World models are a key concept in AI, used to simulate how agents behave in virtual environments and enable immersive, interactive experiences. They’re not only transforming game and media generation, they’re also opening new frontiers for using AI in complex, dynamic settings.
One emerging trend is generative games, where game environments are created frame by frame using neural networks. Microsoft’s MUSE system, for example, can generate scenes from the game Bleeding Edge using deep learning models.

Yet beneath the visual polish, generative games often contain noticeable inconsistencies. Background elements may disappear or shift abruptly after minor player actions, like a form of short-term memory loss. These disruptions highlight one of the field’s biggest challenges: maintaining consistency.
In response, researchers from Microsoft Research Asia, the Hong Kong University of Science and Technology, and the University of Chinese Academy of Sciences have introduced a new framework called Model as a Game (MaaG). This approach addresses two core inconsistencies in generative games: numerical and spatial.

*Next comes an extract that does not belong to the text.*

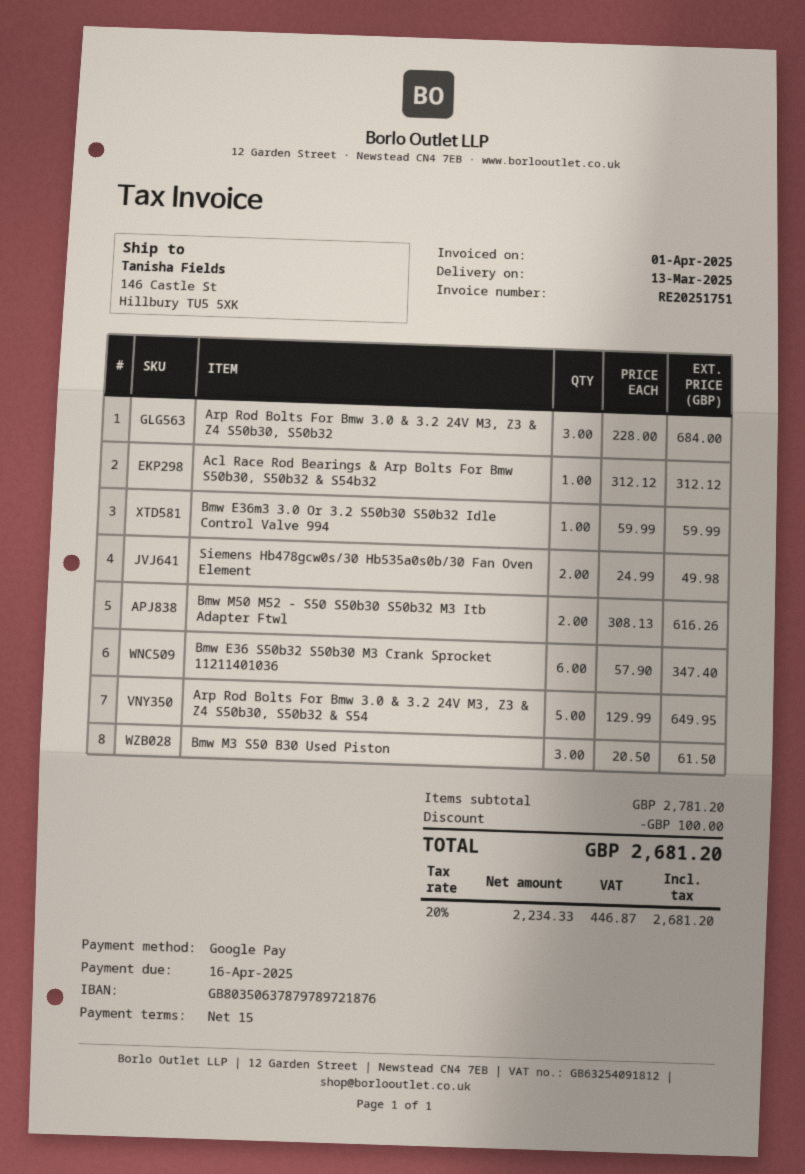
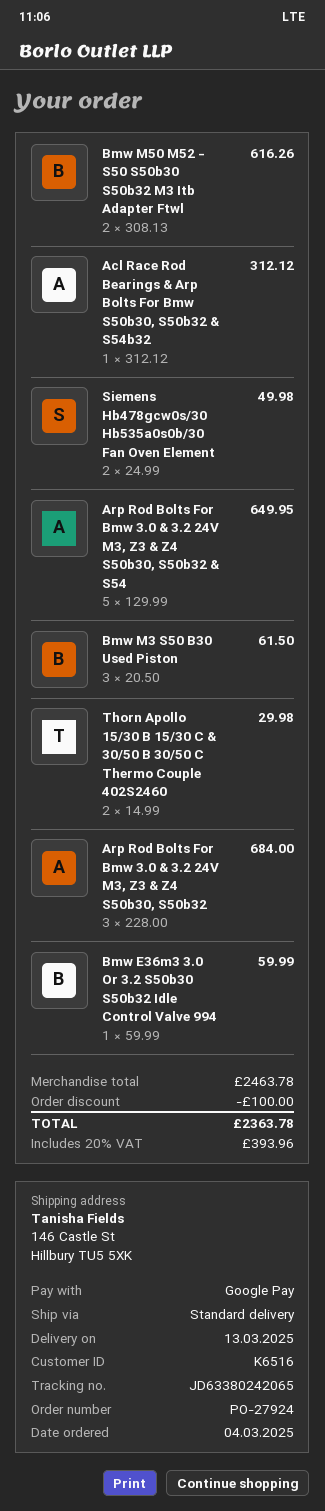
Bmw E36 S50b32 S50b30 M3 Crank Sprocket 11211401036: 6 x 57.90 = 347.40 -> none
Thorn Apollo 15/30 B 15/30 C & 30/50 B 30/50 C Thermo Couple 402S2460: none -> 2 x 14.99 = 29.98
subtotal: 2781.20 -> 2463.78
tax: 20% = 446.87 -> 20% = 393.96
total: 2681.20 -> 2363.78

Defining the problem: Numerical and spatial consistency
Numerical consistency refers to the logical accuracy of score updates based on game events. For example, if an action yields a +1 score, the result should reflect that exact change. Spatial consistency, by contrast, means the environment remains visually coherent when players revisit previously explored areas.
To examine these issues in a controlled setting, the team created a minimalist 2D game called Traveler. In it, a small black block moves left and right. As it passes through empty spaces, colorful buildings are randomly generated, and the score increases by one.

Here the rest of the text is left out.